In various ways, we who applaud open development models and scorn over-engineered standards should be very happy with what happened with RSS. Something quick and nasty has blossomed and burgeoned. Through pruning and training it is developing and emerging into something more refined. I can't help feeling that we might have been able to avoid at least one or two of the issues along the way by accepting a little more upfront design, but of course, I would say that.

The latest growing pain for RSS is the problem of distribution. As anyone who observes web server logs regularly will see, the pounding a site gets from dumb feed readers polling RSS feeds can be considerable. Despite the original inclusion of recommended polling schedules in RSS files, little or no attention is paid to them now.

When you start putting in the full text of a site into an RSS feed, not just the metadata, this can mean problems. The issue culminated in trouble for Microsoft's MSDN, which had to disable some RSS feeds for this very reason.

Such an eventuality has gotten the RSS world talking about alternative distribution strategies and ways to keep the bandwidth bill down. At Tim O'Reilly's recent geekfest, foo camp, various RSS wonks including Tim Bray, Robert Scoble, and Sam Ruby started to work out a potential solution to bandwidth reduction, which they're calling Vary: ETag.

The new proposal appears to advocate building smarts into web servers so that feed readers only retrieve new RSS items when the RSS file changes, rather than the whole last ten or so entries posted to a web site. This means a web server needs to understand the syndication format. If indeed it can be made as an easy Apache drop-in, it sounds like a hopeful move forward.

While encouraging, Vary: ETag doesn't feel to me like a complete solution to the problem. I have been wondering idly about other distribution mechanisms. The time-honored NNTP news protocol would seem to make a world of sense, as RSS directly fits the model of news. Unfortunately in our HTTP-or-nothing world, it doesn't seem like it will fly too far.

Another option would be to use peer-to-peer client techniques to disseminate the content. This works very well for sharing media content using programs such as BitTorrent and seems to be working out well too for internet telephony company Skype. One of the advantages of RSS is that many people are willing to download, and regularly update, custom software in order to read it. If even just a modicum of the installed base of desktop feed readers acquired BitTorrent-like functionality for sharing feeds, it seems to me that the RSS distribution problem could be nailed quite quickly. Any takers?

If you're not so worried about decentralization, then an announcement this week from RSS aggregator Bloglines could be a good solution to the RSS distribution problem. Many people I know have switched to Bloglines' web-based RSS reading service in order to be able to read their RSS from multiple locations. Now Bloglines is offering to redistribute its aggregated RSS via a web service. The authors of RSS-reading applications FeedDemon, NetNewsWire, and blogbot have already pledged to support the new API.

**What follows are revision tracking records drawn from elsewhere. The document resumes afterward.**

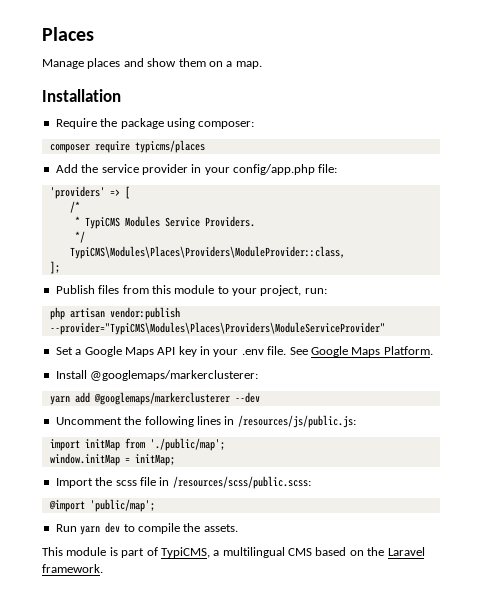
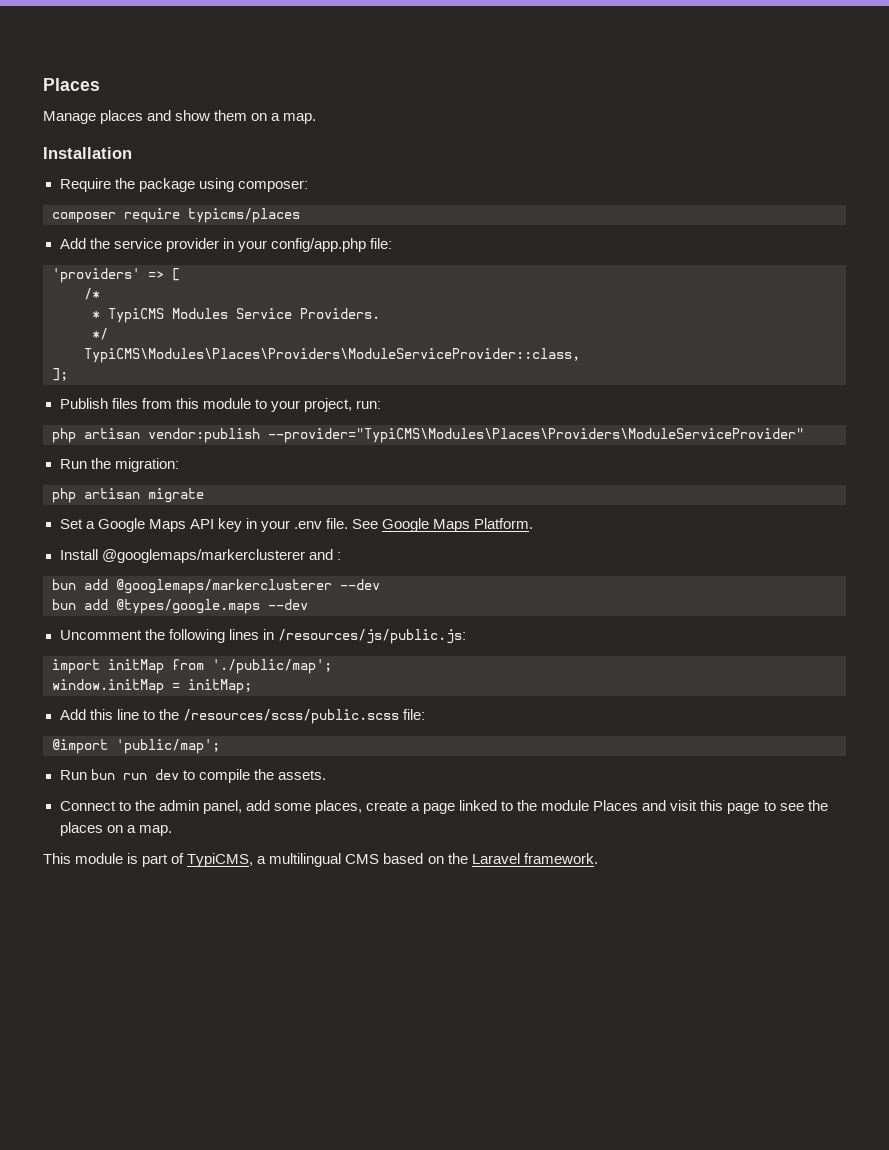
- TypiCMS\Modules\Places\Providers\ModuleProvider::class,
+ TypiCMS\Modules\Places\Providers\ModuleServiceProvider::class,
+ Run the migration:
+ php artisan migrate
- Install @googlemaps/markerclusterer:
- yarn add @googlemaps/markerclusterer --dev
+ Install @googlemaps/markerclusterer and :
+ bun add @googlemaps/markerclusterer --dev
+ bun add @types/google.maps --dev
- Import the scss file in /resources/scss/public.scss:
+ Add this line to the /resources/scss/public.scss file:
- Run yarn dev to compile the assets.
+ Run bun run dev to compile the assets.
+ Connect to the admin panel, add some places, create a page linked to the module Places and visit this page to see the places on a map.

The attraction is, of course, less bandwidth consumption and also the offer of Bloglines to "insulate developers from the current blog syndication format wars." Of course, one person's insulator is another's gatekeeper. I note that Bloglines only outputs RSS 2.0, eschewing both RSS 1.0 and Atom. Perhaps not so much an insulation from the war, as an attempt to fire a winning salvo.

The Bloglines technology is RESTful, at least. It looks a bit like NNTP re-implemented in HTTP. The service appears to be free. So where is the gain for Bloglines? I'll watch with interest to see if this service is embraced or treated with caution. (There's more about Bloglines in Marc Hedlund's an O'Reilly Network article.)

XML 1.1 Dead in the Water?

The XML 1.1 recommendation, published at the beginning of this year, changes what is permitted in the names of elements and attributes in order to accommodate the growth of Unicode. As the list of changes says:

Whereas XML 1.0 provided a rigid definition of names, wherein everything that was not permitted was forbidden, XML 1.1 names are designed so that everything that is not forbidden (for a specific reason) is permitted.

This change substantially affects the definition of what is a well-formed XML document, and so all things that depend upon the base XML recommendation, whether software or specification, must change too. That is the big issue looming over XML 1.1 of course: does enough momentum exist to change the very large installed base of XML 1.0?

Recent indications are that schema technologies won't be changing in a hurry. A message from Norm Walsh to the RELAX NG mailing list comments on the decision by the ISO working group not to incorporate XML 1.1 names into the current RELAX NG standard.

Well, I suppose I should console myself that at least W3C XML Schema and RELAX NG have consistent views on the matter. It makes XML 1.1 a nearly pointless waste of time, but that's just the way it is, I guess.

Walsh refers to the fact that the W3C XML Schema working group will not amend WXS 1.0 to incorporate XML 1.1 names and will instead wait until W3C XML Schema 1.1 is published. The situation as it stands now for XML 1.1 is uncertain. It may be years before even schema technologies support it and even longer before tools do. There's a very real risk that XML 1.1 documents might end up as mere interesting curiosities.

Births, Deaths, and Marriages

The latest announcements from the XML-DEV mailing list. Thin pickings this week, I'm afraid.

Examploforms 0.1: Start of an XForms authoring and modeling tool from Micah Dubinko. Bringing Examplotron's design-by-example mentality to forms.
XML 2004 Deadlines Approaching -- Early Bird Registration, Late-Breaking/Product Submissions: Time to get your house in order for the main U.S. XML event of the year, Nov. 15-19, in Washington, D.C.
Saxon 8.1: New release of Michael Kay's XSLT and XQuery processor, including "added goodies in Saxon-SA beyond schema-awareness, most notably an extension to support higher-order functions."

Scrapings

Fear my magic firewall ... I was wrong about WS-*, apparently analysts say it's all good ... 52 messages to XML-DEV last week, Len rating 10% (bonus points for understatement of the week, "OWL is relatively academic") ... taking a proactive approach to out of office autoresponders ... revisiting history and whetting our appetites for next week.